■ TASK DIRECTIONS: Before copying, set aside the pictures; then restate exactly the lines from the one with "2020-11-25 | Change %: 3.26% -> 4.23%" through the last line of the records.

═════ DATA IN THIS EXERCISE ═════

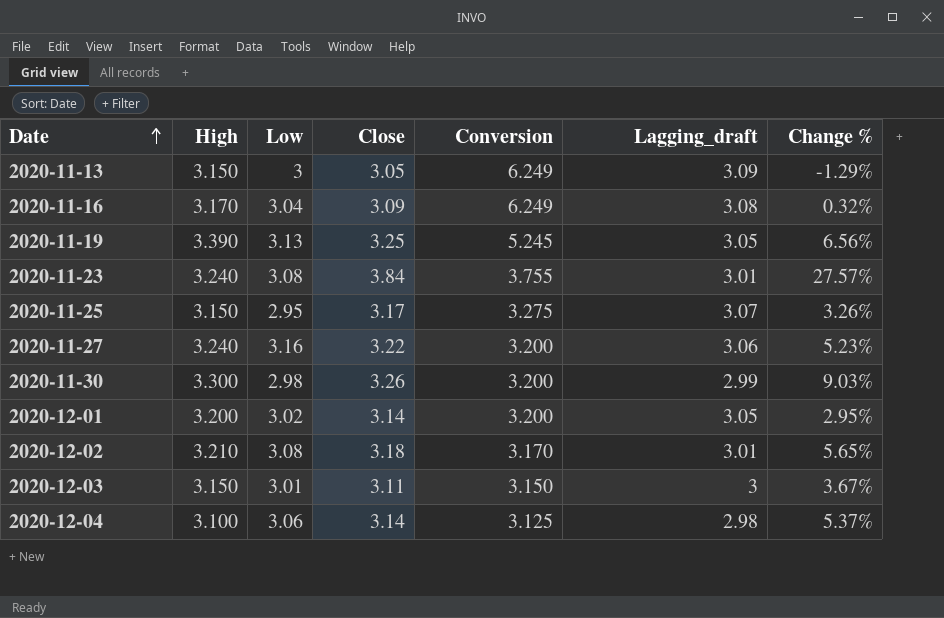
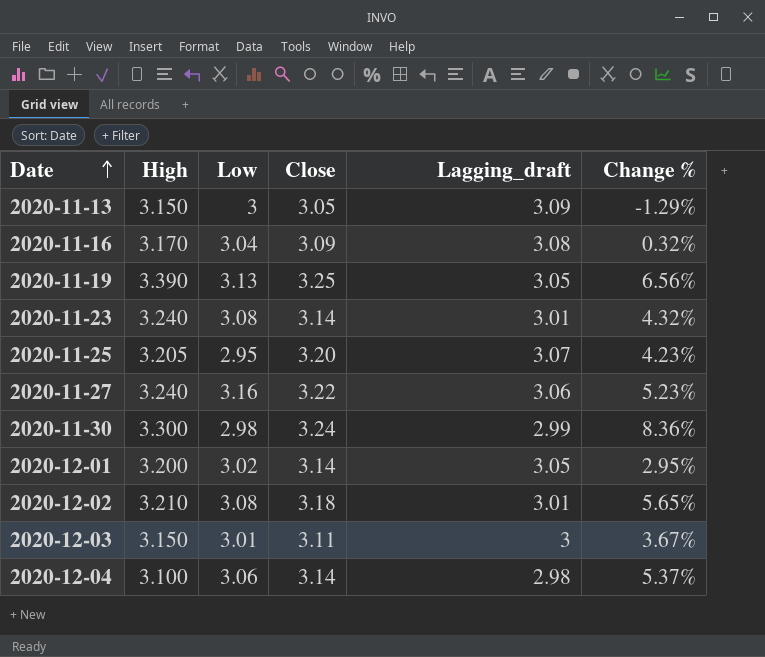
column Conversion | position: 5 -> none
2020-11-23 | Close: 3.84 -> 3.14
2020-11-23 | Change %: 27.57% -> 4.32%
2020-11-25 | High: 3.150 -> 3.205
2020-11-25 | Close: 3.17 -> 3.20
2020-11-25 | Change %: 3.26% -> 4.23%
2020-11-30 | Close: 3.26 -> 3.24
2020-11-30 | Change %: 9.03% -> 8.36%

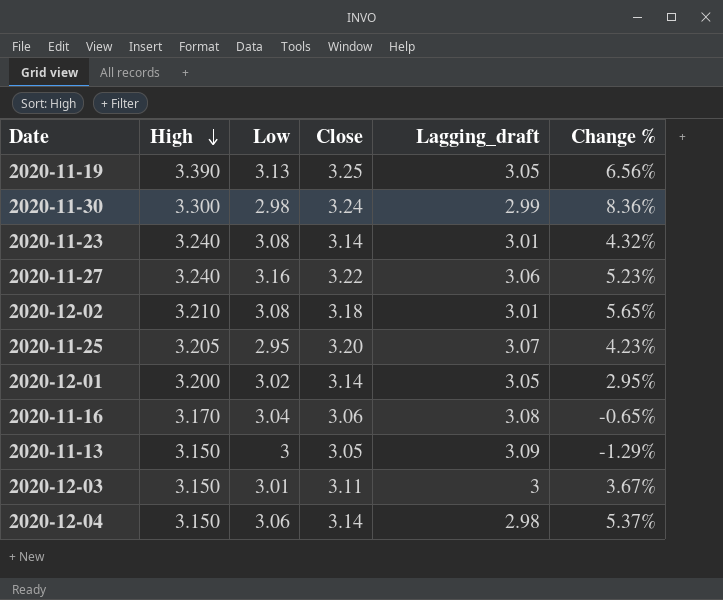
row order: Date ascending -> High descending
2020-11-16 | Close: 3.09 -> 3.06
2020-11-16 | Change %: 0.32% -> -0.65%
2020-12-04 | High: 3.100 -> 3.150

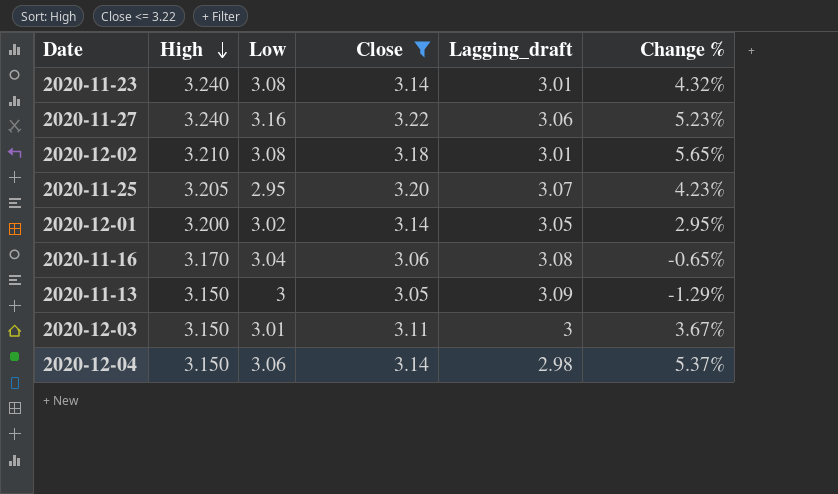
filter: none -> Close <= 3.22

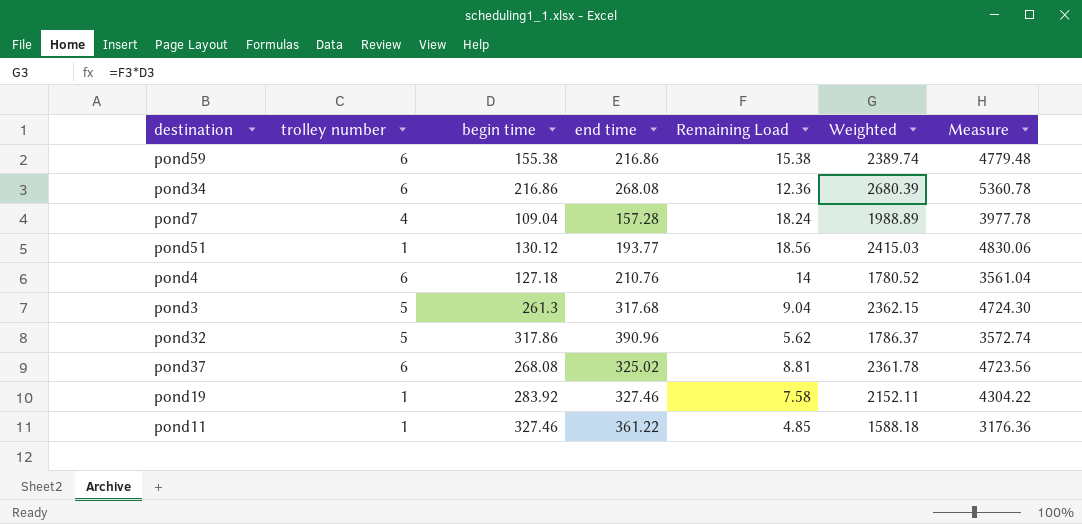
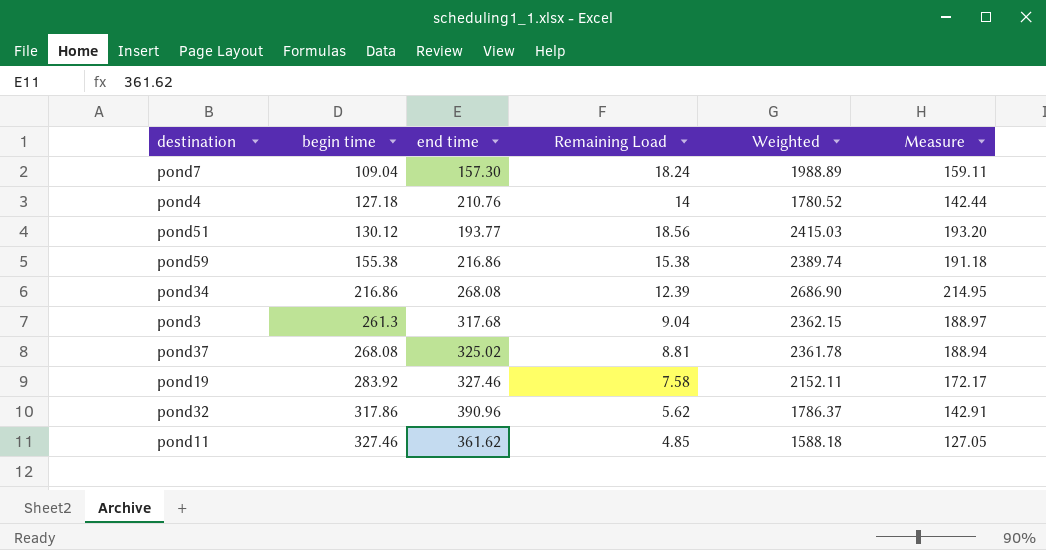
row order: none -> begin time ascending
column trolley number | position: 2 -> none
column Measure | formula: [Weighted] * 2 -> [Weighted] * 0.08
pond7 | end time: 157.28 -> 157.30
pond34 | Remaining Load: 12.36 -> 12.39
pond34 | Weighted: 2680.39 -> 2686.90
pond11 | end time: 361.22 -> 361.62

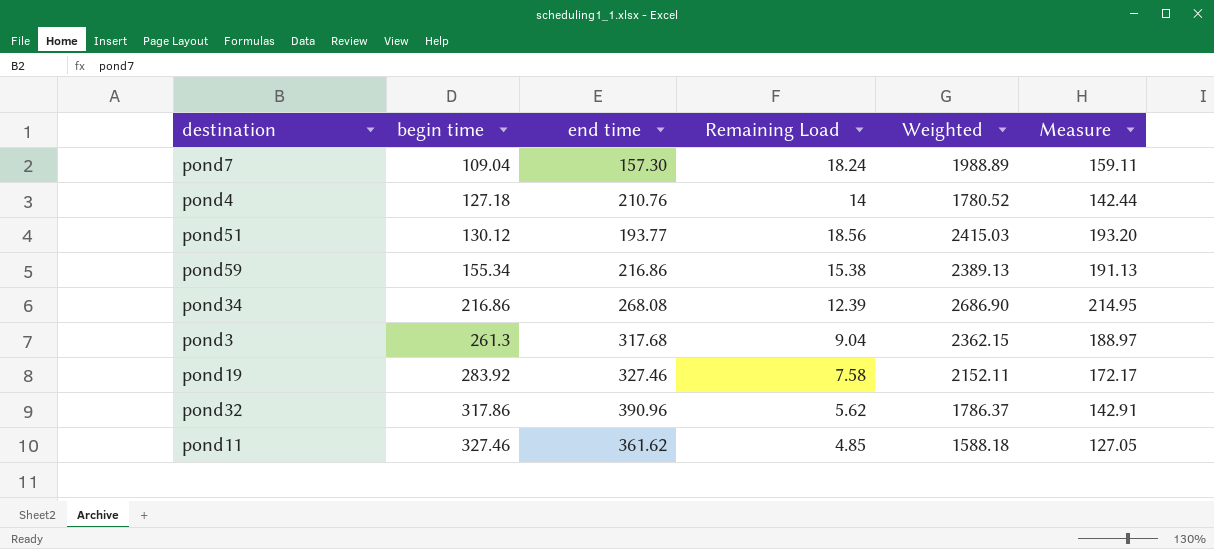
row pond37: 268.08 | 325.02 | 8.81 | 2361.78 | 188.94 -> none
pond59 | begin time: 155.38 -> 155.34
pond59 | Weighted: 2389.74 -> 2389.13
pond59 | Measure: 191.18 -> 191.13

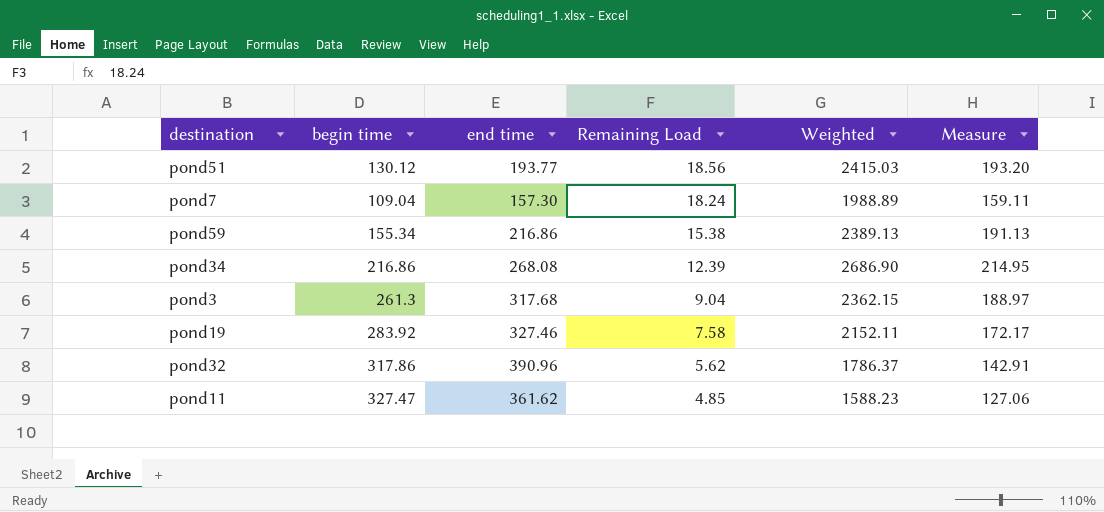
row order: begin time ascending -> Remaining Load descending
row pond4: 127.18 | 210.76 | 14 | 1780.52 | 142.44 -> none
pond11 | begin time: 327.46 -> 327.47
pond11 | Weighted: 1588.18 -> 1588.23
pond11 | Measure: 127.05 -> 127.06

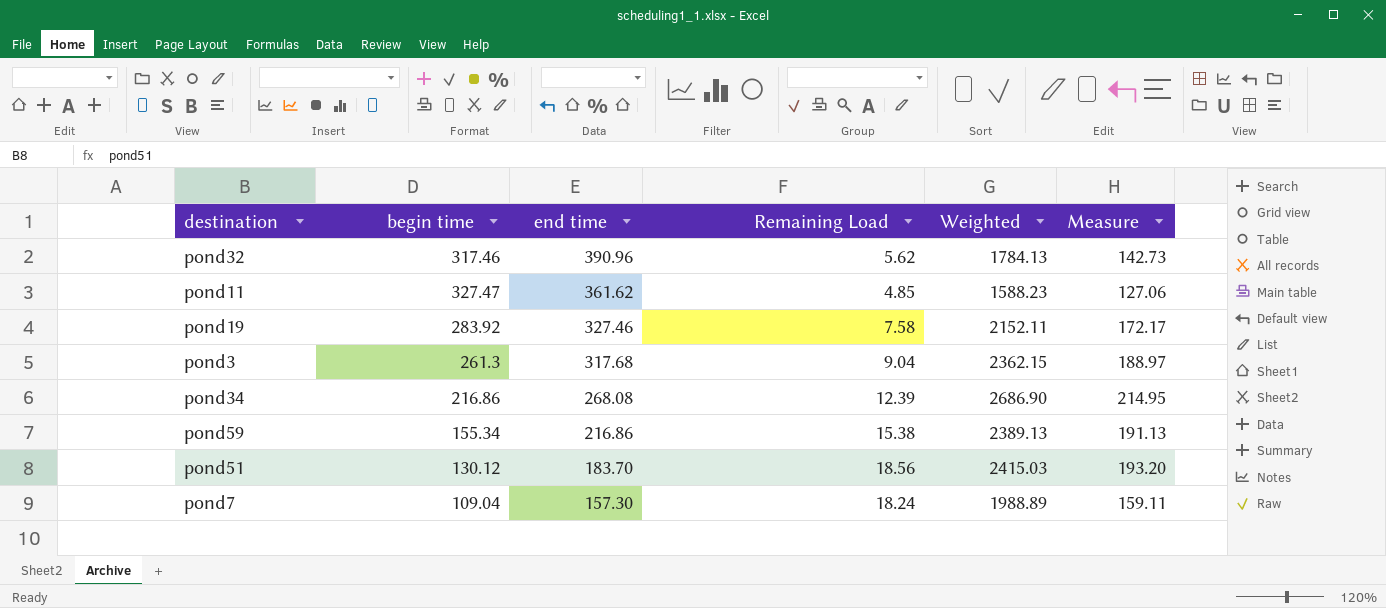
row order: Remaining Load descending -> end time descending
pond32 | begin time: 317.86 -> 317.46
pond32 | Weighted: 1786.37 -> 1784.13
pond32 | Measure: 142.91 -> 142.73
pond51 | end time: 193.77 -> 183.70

═════

■ TASK SOLUTION:
2020-11-25 | Change %: 3.26% -> 4.23%
2020-11-30 | Close: 3.26 -> 3.24
2020-11-30 | Change %: 9.03% -> 8.36%

row order: Date ascending -> High descending
2020-11-16 | Close: 3.09 -> 3.06
2020-11-16 | Change %: 0.32% -> -0.65%
2020-12-04 | High: 3.100 -> 3.150

filter: none -> Close <= 3.22

row order: none -> begin time ascending
column trolley number | position: 2 -> none
column Measure | formula: [Weighted] * 2 -> [Weighted] * 0.08
pond7 | end time: 157.28 -> 157.30
pond34 | Remaining Load: 12.36 -> 12.39
pond34 | Weighted: 2680.39 -> 2686.90
pond11 | end time: 361.22 -> 361.62

row pond37: 268.08 | 325.02 | 8.81 | 2361.78 | 188.94 -> none
pond59 | begin time: 155.38 -> 155.34
pond59 | Weighted: 2389.74 -> 2389.13
pond59 | Measure: 191.18 -> 191.13

row order: begin time ascending -> Remaining Load descending
row pond4: 127.18 | 210.76 | 14 | 1780.52 | 142.44 -> none
pond11 | begin time: 327.46 -> 327.47
pond11 | Weighted: 1588.18 -> 1588.23
pond11 | Measure: 127.05 -> 127.06

row order: Remaining Load descending -> end time descending
pond32 | begin time: 317.86 -> 317.46
pond32 | Weighted: 1786.37 -> 1784.13
pond32 | Measure: 142.91 -> 142.73
pond51 | end time: 193.77 -> 183.70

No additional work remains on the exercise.